Maia Stiber (John Hopkins)- Human-Aware Robots: Social Signals in Human-Robot Interaction
Abstract: Effective human-robot interaction requires robots that can interpret and adapt to human behavior in real-time. My research advances human-aware robotics by using social signals to understand human internal states and models. I examine human reactions to misalignment—moments when users’ mental models about the robot, task, or world diverge from reality. Misalignments can cause interaction breakdowns, but also provide useful information about task context and user perception. I apply this approach in two areas: providing robots with error awareness and with user confusion awareness in physically situated tasks. To achieve this, I build models that use behavioral signals to detect errors and user confusion, develop proactive, multimodal interactive robots to engage users in the error detection process, and demonstrate that behavioral signals—especially when contextualized—can be used for flexible detection of these misalignments.
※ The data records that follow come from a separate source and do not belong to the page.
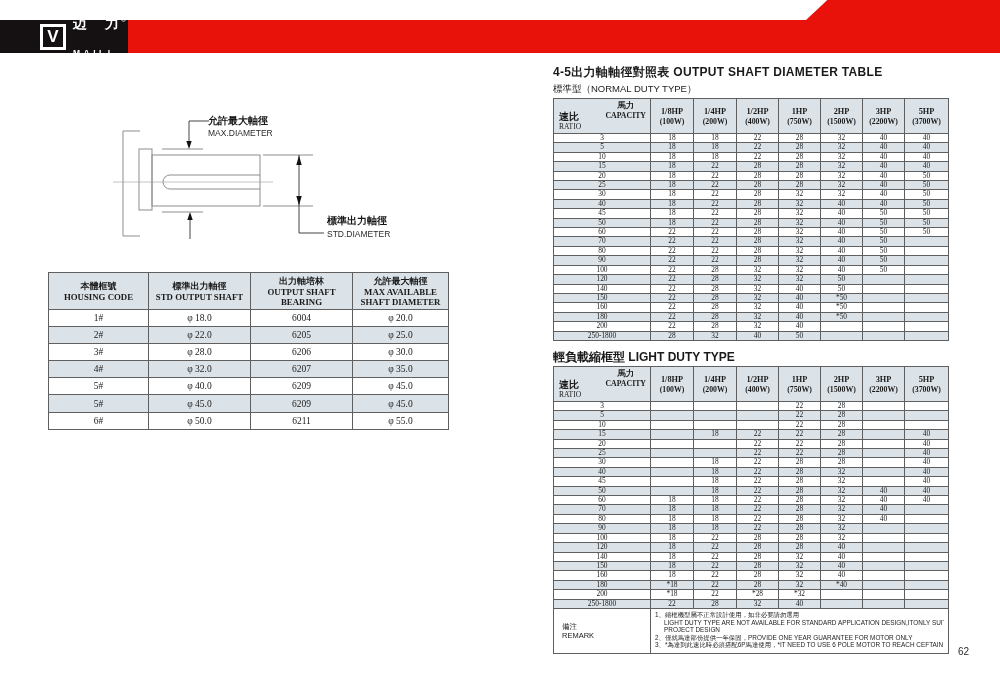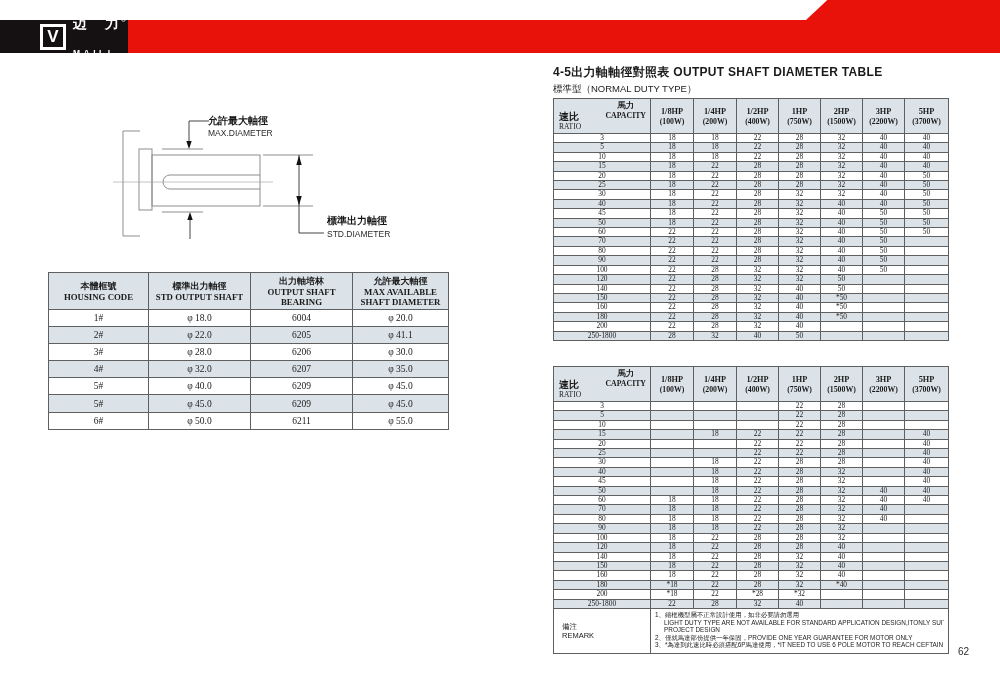--- a/index.html
+++ b/index.html
@@ -154,21 +154,21 @@
         <tr>
           <td>1#</td>
           <td>φ 18.0</td>
           <td>6004</td>
           <td>φ 20.0</td>
         </tr>
         <tr>
           <td>2#</td>
           <td>φ 22.0</td>
           <td>6205</td>
-          <td>φ 41.1</td>
+          <td>φ 25.0</td>
         </tr>
         <tr>
           <td>3#</td>
           <td>φ 28.0</td>
           <td>6206</td>
           <td>φ 30.0</td>
         </tr>
         <tr>
           <td>4#</td>
           <td>φ 32.0</td>
@@ -467,20 +467,21 @@
           <td>28</td>
           <td>32</td>
           <td>40</td>
           <td>50</td>
           <td></td>
           <td></td>
           <td></td>
         </tr>
       </tbody>
     </table>
+  <div class="light-title">輕負載縮框型 LIGHT DUTY  TYPE</div>
   <table class="ratio-table" id="light-table">
       <colgroup>
         <col style="width: 97px;">
         <col style="width: 43px;">
         <col style="width: 43px;">
         <col style="width: 42px;">
         <col style="width: 42px;">
         <col style="width: 42px;">
         <col style="width: 42px;">
         <col style="width: 44px;">

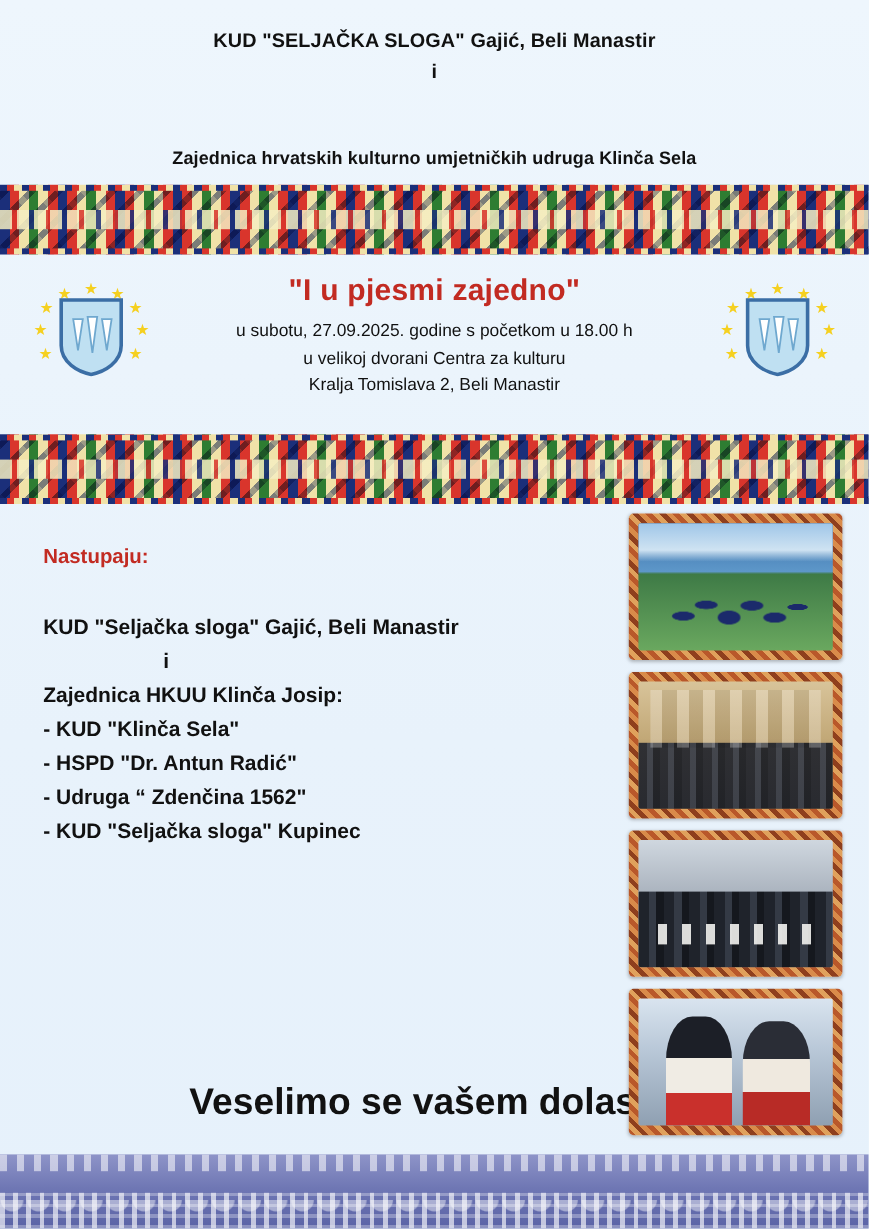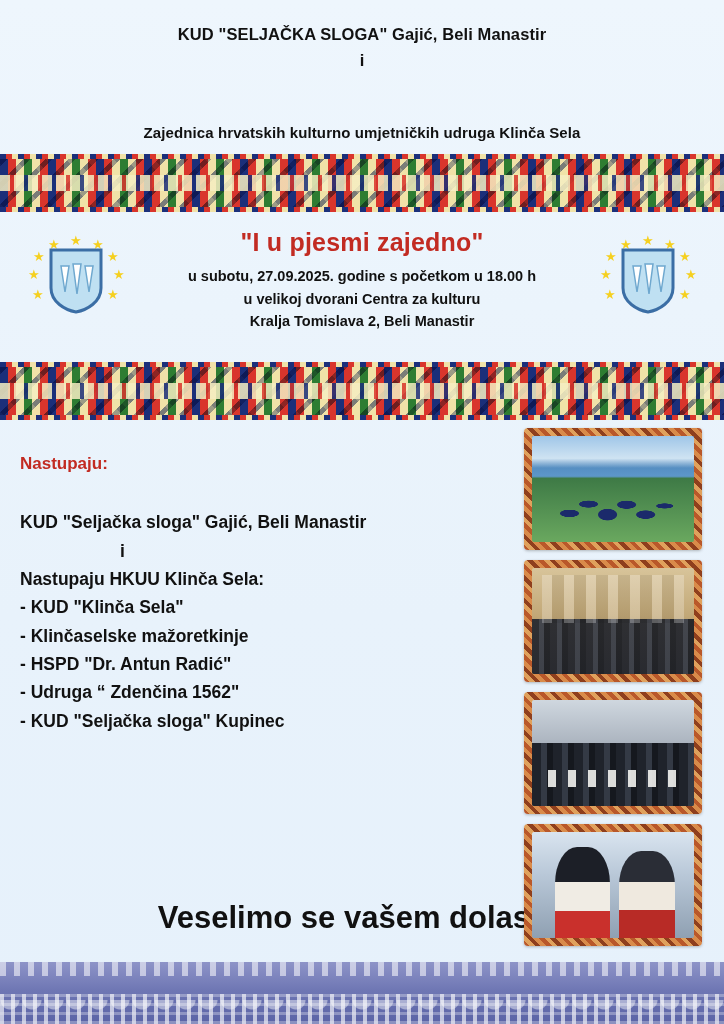--- a/index.html
+++ b/index.html
@@ -102,21 +102,21 @@
   }
   .title-main {
     color: #c22b22;
     font-weight: bold;
     font-size: 25px;
     letter-spacing: 0.2px;
     margin-bottom: 8px;
   }
   .title-sub {
     font-size: 14.5px;
-    font-weight: bold;
+    font-weight: normal;
     color: #111;
     line-height: 1.55;
   }
 
   
   .crest {
     position: absolute;
     top: 22px;
     width: 108px;
     height: 96px;
@@ -139,21 +139,21 @@
     top: 14px;
     transform: translateX(-50%);
     width: 54px;
     height: 66px;
   }
   .shield svg { display: block; }
 
   
   .content {
     position: relative;
-    padding: 34px 30px 0 20px;
+    padding: 34px 30px 0 36px;
     height: 470px;
     box-sizing: border-box;
   }
   .nastupaju {
     color: #c22b22;
     font-weight: bold;
     font-size: 17px;
     margin-bottom: 34px;
   }
   .perf-line {
@@ -401,23 +401,22 @@
       </div>
       <div class="photo-frame">
         <div class="photo-inner p4"></div>
       </div>
     </div>
 
     <div class="nastupaju">Nastupaju:</div>
 
     <div class="perf-line">KUD "Seljačka sloga" Gajić, Beli Manastir</div>
     <div class="perf-line center">i</div>
-    <div class="perf-line">Nastupaju HKUU Klinča Sela:</div>
+    <div class="perf-line">Zajednica HKUU Klinča Josip:</div>
     <div class="perf-line">- KUD "Klinča Sela"</div>
-    <div class="perf-line">- Klinčaselske mažoretkinje</div>
     <div class="perf-line">- HSPD "Dr. Antun Radić"</div>
     <div class="perf-line">- Udruga “ Zdenčina 1562"</div>
     <div class="perf-line">- KUD "Seljačka sloga" Kupinec</div>
   </div>
 
   <div class="footer-text">Veselimo se vašem dolasku</div>
   <div class="footer-band">
     <div class="lace-scallop"></div>
   </div>
 

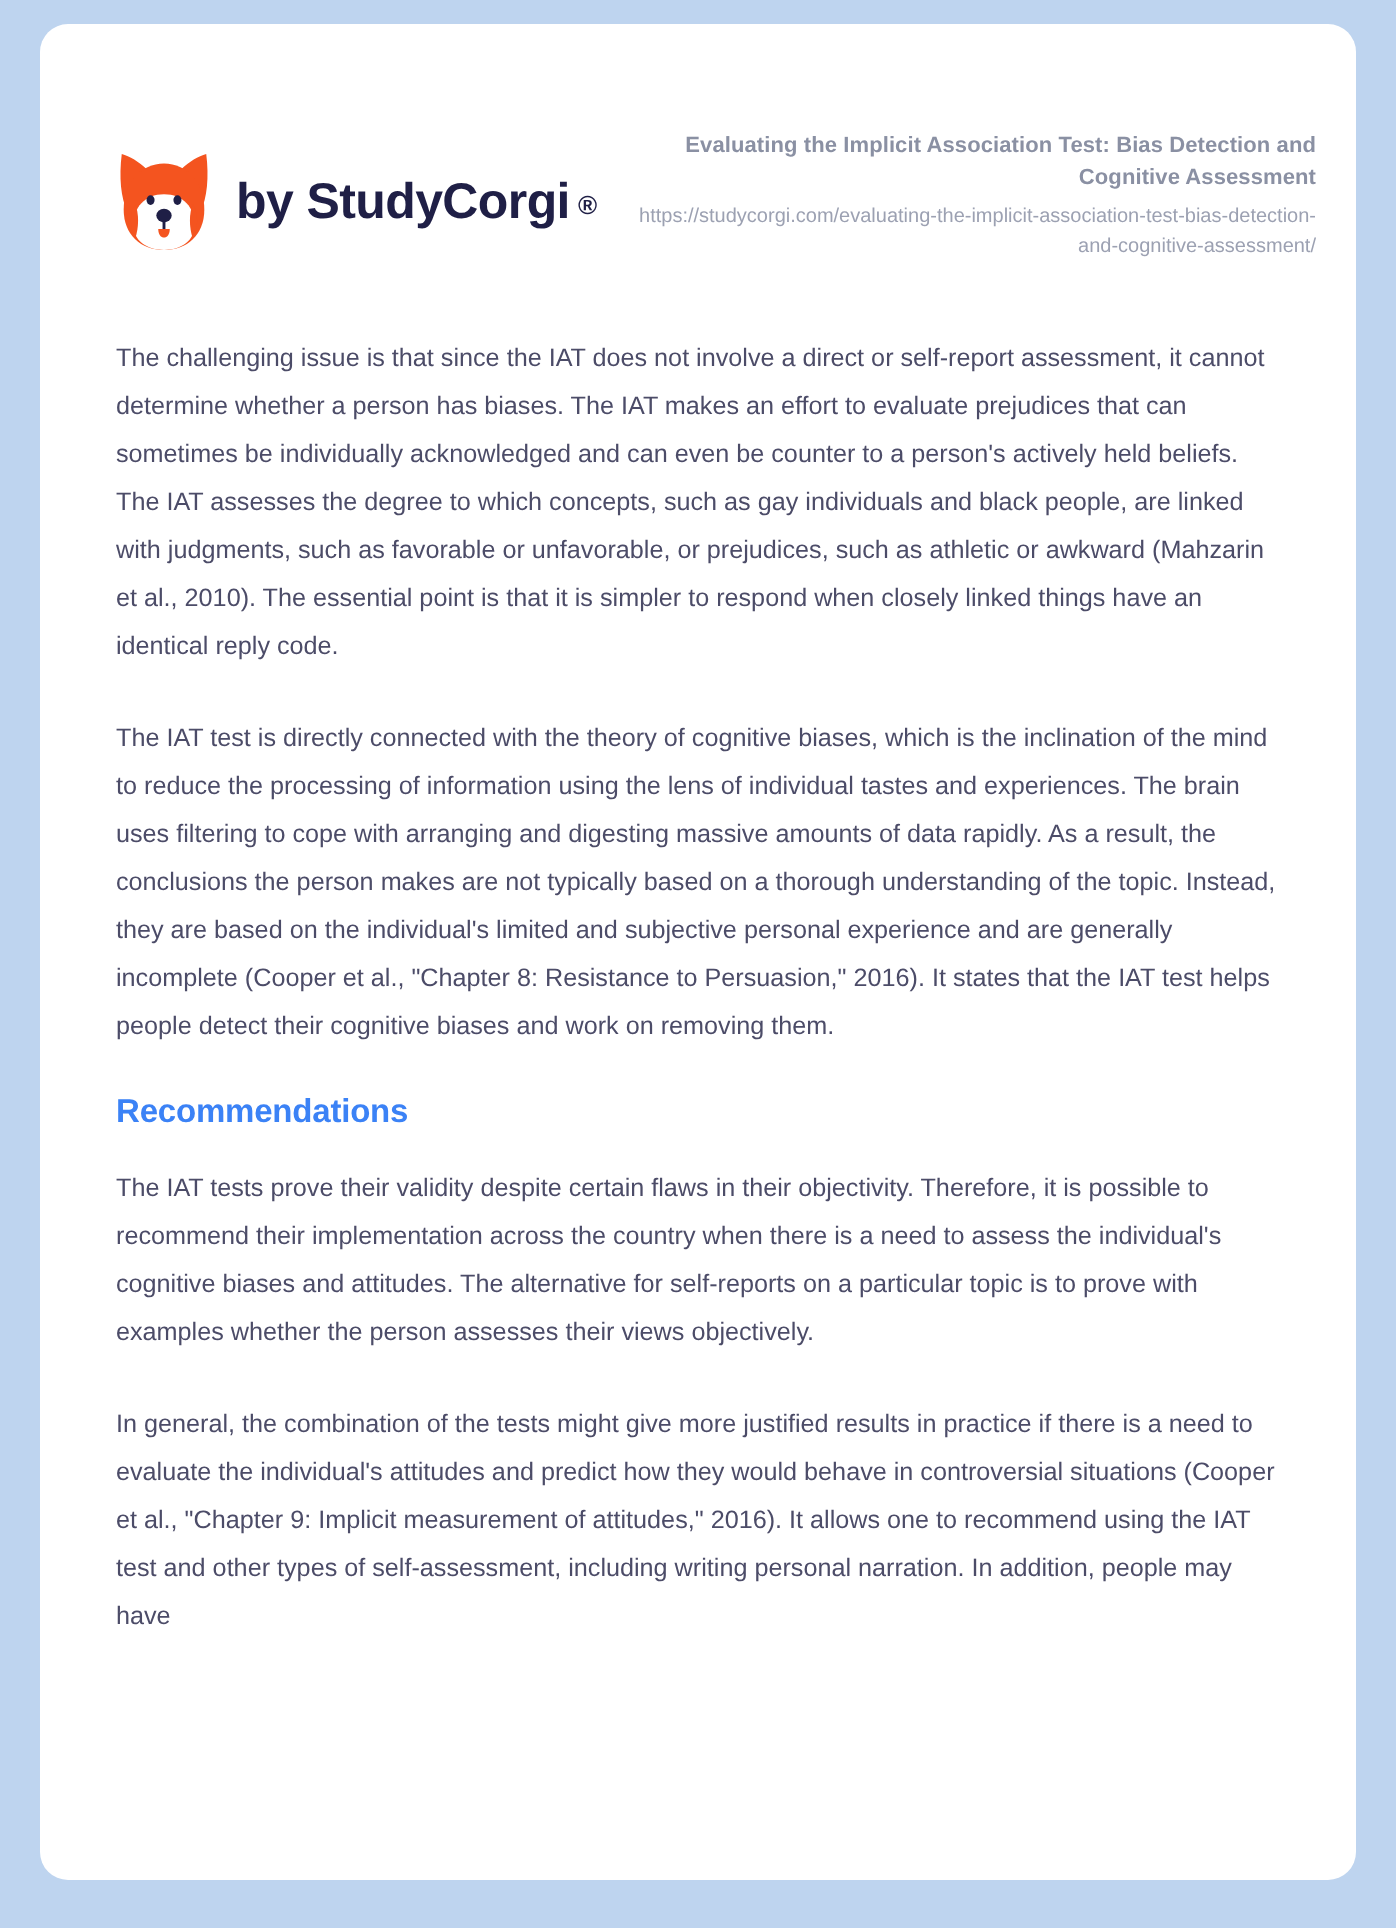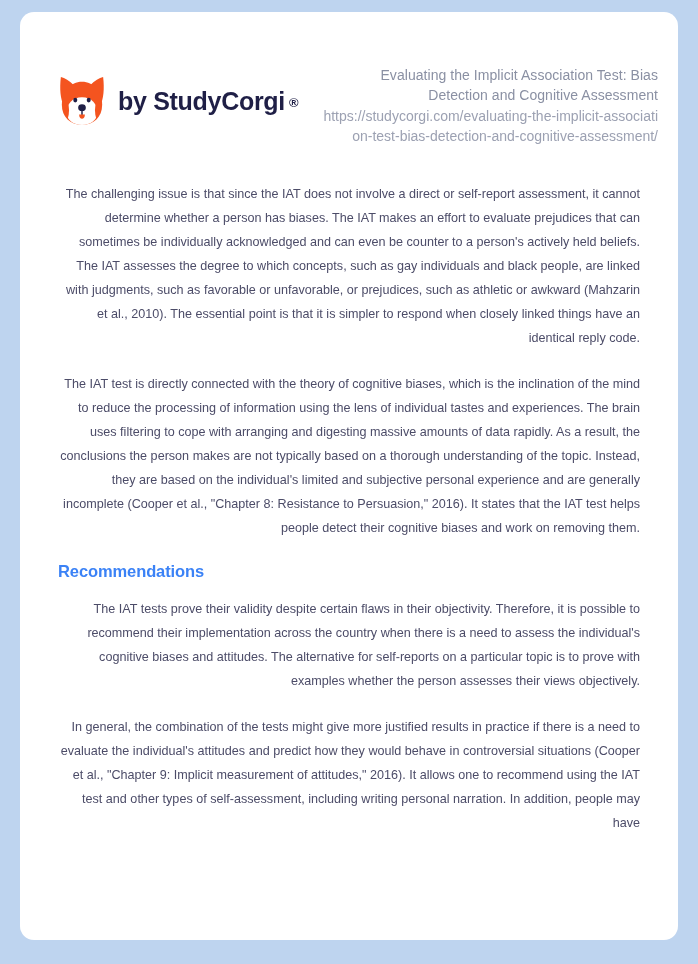--- a/index.html
+++ b/index.html
@@ -66,45 +66,46 @@
     top: 1px;
   }
 
   .header-meta {
     text-align: right;
     max-width: 340px;
     padding-top: 2px;
   }
 
   .doc-title {
-    font-size: 14px;
-    font-weight: normal;
+    font-size: 11px;
+    font-weight: bold;
     color: #8a90a3;
     line-height: 1.42;
     letter-spacing: 0.05px;
   }
 
   .doc-url {
-    font-size: 14px;
+    margin-top: 5px;
+    font-size: 10px;
     color: #9ca1b2;
     line-height: 1.45;
     word-break: break-all;
   }
 
   
   .doc-body {
     padding: 36px 38px 0 38px;
   }
 
   .doc-body p {
     font-size: 12.6px;
     line-height: 24px;
     color: #4c4c68;
     margin-bottom: 22px;
-    text-align: right;
+    text-align: left;
   }
 
   .doc-body p:last-child { margin-bottom: 0; }
 
   h2.section-heading {
     font-size: 16.5px;
     font-weight: bold;
     color: #3b82f6;
     margin: 18px 0 16px 0;
     letter-spacing: -0.1px;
This research is a step towards deploying human-aware robots that can adapt to user behaviors, improving performance, reliability, and acceptance of interactive robots in everyday environments.
Speakers

Maia Stiber
Maia Stiber is a PhD graduate in Computer Science at Johns Hopkins University. Her research focuses on understanding and modeling human behavior to develop human-aware capabilities in human-robot interaction. She has interned at Microsoft Research and holds a B.S. in Computer Science from Caltech and an M.S.E. in Computer Science from JHU. She was named an ACM/IEEE Human-Robot Interaction (HRI) Pioneer in 2024 and was awarded membership in the ACM International Conference on Multimodal Interaction (ICMI) Doctoral Consortium in 2022.